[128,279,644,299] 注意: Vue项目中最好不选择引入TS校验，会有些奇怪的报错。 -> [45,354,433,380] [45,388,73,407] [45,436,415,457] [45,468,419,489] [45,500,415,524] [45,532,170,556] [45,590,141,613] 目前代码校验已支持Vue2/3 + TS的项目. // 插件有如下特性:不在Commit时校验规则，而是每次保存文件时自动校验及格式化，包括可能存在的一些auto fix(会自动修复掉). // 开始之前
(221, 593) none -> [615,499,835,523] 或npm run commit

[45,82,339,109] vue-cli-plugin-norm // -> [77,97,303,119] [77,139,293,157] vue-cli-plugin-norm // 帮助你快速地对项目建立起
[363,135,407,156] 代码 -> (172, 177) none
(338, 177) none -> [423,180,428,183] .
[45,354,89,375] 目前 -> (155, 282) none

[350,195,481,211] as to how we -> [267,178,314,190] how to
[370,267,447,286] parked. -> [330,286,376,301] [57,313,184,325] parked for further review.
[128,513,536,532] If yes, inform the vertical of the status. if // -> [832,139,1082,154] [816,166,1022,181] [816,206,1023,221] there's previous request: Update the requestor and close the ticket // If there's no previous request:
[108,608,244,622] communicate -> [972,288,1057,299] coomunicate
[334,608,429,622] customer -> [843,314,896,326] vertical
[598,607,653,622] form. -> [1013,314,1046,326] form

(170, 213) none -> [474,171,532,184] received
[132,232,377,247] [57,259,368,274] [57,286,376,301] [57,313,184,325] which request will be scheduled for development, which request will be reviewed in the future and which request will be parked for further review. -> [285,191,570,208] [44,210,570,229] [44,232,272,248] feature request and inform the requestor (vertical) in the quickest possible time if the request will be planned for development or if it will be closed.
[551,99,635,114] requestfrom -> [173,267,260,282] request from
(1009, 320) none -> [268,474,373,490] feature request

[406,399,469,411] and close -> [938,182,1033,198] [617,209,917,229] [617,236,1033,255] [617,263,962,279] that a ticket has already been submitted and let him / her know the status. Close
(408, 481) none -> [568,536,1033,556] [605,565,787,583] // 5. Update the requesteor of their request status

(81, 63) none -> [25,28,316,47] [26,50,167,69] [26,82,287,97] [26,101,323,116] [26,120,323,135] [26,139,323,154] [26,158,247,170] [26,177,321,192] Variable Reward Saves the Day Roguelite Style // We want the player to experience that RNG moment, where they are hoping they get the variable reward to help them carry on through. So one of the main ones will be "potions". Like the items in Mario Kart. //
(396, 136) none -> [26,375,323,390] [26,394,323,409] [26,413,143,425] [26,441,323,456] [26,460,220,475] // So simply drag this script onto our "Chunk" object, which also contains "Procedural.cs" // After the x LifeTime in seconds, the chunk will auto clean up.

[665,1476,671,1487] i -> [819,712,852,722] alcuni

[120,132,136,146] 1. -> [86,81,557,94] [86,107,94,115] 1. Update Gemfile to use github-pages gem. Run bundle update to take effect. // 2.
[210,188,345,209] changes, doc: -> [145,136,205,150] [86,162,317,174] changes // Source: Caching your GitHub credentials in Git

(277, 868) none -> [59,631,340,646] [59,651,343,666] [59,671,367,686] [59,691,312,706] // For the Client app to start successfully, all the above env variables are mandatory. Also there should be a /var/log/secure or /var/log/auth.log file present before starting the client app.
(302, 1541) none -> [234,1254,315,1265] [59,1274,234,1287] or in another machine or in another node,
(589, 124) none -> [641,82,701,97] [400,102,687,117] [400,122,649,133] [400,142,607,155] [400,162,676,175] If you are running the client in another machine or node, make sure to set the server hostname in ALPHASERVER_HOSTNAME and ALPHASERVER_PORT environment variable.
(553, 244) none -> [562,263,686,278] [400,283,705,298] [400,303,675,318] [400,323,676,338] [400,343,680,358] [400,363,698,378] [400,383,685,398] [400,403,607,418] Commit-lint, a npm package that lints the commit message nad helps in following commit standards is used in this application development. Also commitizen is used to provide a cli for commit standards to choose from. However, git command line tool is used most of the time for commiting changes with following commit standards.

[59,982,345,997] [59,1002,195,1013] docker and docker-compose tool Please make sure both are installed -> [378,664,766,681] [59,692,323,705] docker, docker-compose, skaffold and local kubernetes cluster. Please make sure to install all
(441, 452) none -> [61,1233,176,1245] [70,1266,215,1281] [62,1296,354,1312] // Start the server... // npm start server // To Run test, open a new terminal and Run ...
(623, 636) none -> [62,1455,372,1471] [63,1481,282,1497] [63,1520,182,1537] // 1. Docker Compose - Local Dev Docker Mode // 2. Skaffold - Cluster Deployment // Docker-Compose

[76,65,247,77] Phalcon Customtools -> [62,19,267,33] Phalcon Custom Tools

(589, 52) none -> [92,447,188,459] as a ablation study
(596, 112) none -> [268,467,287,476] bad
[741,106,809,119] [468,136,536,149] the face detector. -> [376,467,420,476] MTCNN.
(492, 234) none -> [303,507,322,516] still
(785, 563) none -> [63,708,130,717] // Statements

Exercise aim
All of the records above should be transcribed exactly.

Task solution
[128,279,644,299] 注意: Vue项目中最好不选择引入TS校验，会有些奇怪的报错。 -> [45,354,433,380] [45,388,73,407] [45,436,415,457] [45,468,419,489] [45,500,415,524] [45,532,170,556] [45,590,141,613] 目前代码校验已支持Vue2/3 + TS的项目. // 插件有如下特性:不在Commit时校验规则，而是每次保存文件时自动校验及格式化，包括可能存在的一些auto fix(会自动修复掉). // 开始之前
(221, 593) none -> [615,499,835,523] 或npm run commit

[45,82,339,109] vue-cli-plugin-norm // -> [77,97,303,119] [77,139,293,157] vue-cli-plugin-norm // 帮助你快速地对项目建立起
[363,135,407,156] 代码 -> (172, 177) none
(338, 177) none -> [423,180,428,183] .
[45,354,89,375] 目前 -> (155, 282) none

[350,195,481,211] as to how we -> [267,178,314,190] how to
[370,267,447,286] parked. -> [330,286,376,301] [57,313,184,325] parked for further review.
[128,513,536,532] If yes, inform the vertical of the status. if // -> [832,139,1082,154] [816,166,1022,181] [816,206,1023,221] there's previous request: Update the requestor and close the ticket // If there's no previous request:
[108,608,244,622] communicate -> [972,288,1057,299] coomunicate
[334,608,429,622] customer -> [843,314,896,326] vertical
[598,607,653,622] form. -> [1013,314,1046,326] form

(170, 213) none -> [474,171,532,184] received
[132,232,377,247] [57,259,368,274] [57,286,376,301] [57,313,184,325] which request will be scheduled for development, which request will be reviewed in the future and which request will be parked for further review. -> [285,191,570,208] [44,210,570,229] [44,232,272,248] feature request and inform the requestor (vertical) in the quickest possible time if the request will be planned for development or if it will be closed.
[551,99,635,114] requestfrom -> [173,267,260,282] request from
(1009, 320) none -> [268,474,373,490] feature request

[406,399,469,411] and close -> [938,182,1033,198] [617,209,917,229] [617,236,1033,255] [617,263,962,279] that a ticket has already been submitted and let him / her know the status. Close
(408, 481) none -> [568,536,1033,556] [605,565,787,583] // 5. Update the requesteor of their request status

(81, 63) none -> [25,28,316,47] [26,50,167,69] [26,82,287,97] [26,101,323,116] [26,120,323,135] [26,139,323,154] [26,158,247,170] [26,177,321,192] Variable Reward Saves the Day Roguelite Style // We want the player to experience that RNG moment, where they are hoping they get the variable reward to help them carry on through. So one of the main ones will be "potions". Like the items in Mario Kart. //
(396, 136) none -> [26,375,323,390] [26,394,323,409] [26,413,143,425] [26,441,323,456] [26,460,220,475] // So simply drag this script onto our "Chunk" object, which also contains "Procedural.cs" // After the x LifeTime in seconds, the chunk will auto clean up.

[665,1476,671,1487] i -> [819,712,852,722] alcuni

[120,132,136,146] 1. -> [86,81,557,94] [86,107,94,115] 1. Update Gemfile to use github-pages gem. Run bundle update to take effect. // 2.
[210,188,345,209] changes, doc: -> [145,136,205,150] [86,162,317,174] changes // Source: Caching your GitHub credentials in Git

(277, 868) none -> [59,631,340,646] [59,651,343,666] [59,671,367,686] [59,691,312,706] // For the Client app to start successfully, all the above env variables are mandatory. Also there should be a /var/log/secure or /var/log/auth.log file present before starting the client app.
(302, 1541) none -> [234,1254,315,1265] [59,1274,234,1287] or in another machine or in another node,
(589, 124) none -> [641,82,701,97] [400,102,687,117] [400,122,649,133] [400,142,607,155] [400,162,676,175] If you are running the client in another machine or node, make sure to set the server hostname in ALPHASERVER_HOSTNAME and ALPHASERVER_PORT environment variable.
(553, 244) none -> [562,263,686,278] [400,283,705,298] [400,303,675,318] [400,323,676,338] [400,343,680,358] [400,363,698,378] [400,383,685,398] [400,403,607,418] Commit-lint, a npm package that lints the commit message nad helps in following commit standards is used in this application development. Also commitizen is used to provide a cli for commit standards to choose from. However, git command line tool is used most of the time for commiting changes with following commit standards.

[59,982,345,997] [59,1002,195,1013] docker and docker-compose tool Please make sure both are installed -> [378,664,766,681] [59,692,323,705] docker, docker-compose, skaffold and local kubernetes cluster. Please make sure to install all
(441, 452) none -> [61,1233,176,1245] [70,1266,215,1281] [62,1296,354,1312] // Start the server... // npm start server // To Run test, open a new terminal and Run ...
(623, 636) none -> [62,1455,372,1471] [63,1481,282,1497] [63,1520,182,1537] // 1. Docker Compose - Local Dev Docker Mode // 2. Skaffold - Cluster Deployment // Docker-Compose

[76,65,247,77] Phalcon Customtools -> [62,19,267,33] Phalcon Custom Tools

(589, 52) none -> [92,447,188,459] as a ablation study
(596, 112) none -> [268,467,287,476] bad
[741,106,809,119] [468,136,536,149] the face detector. -> [376,467,420,476] MTCNN.
(492, 234) none -> [303,507,322,516] still
(785, 563) none -> [63,708,130,717] // Statements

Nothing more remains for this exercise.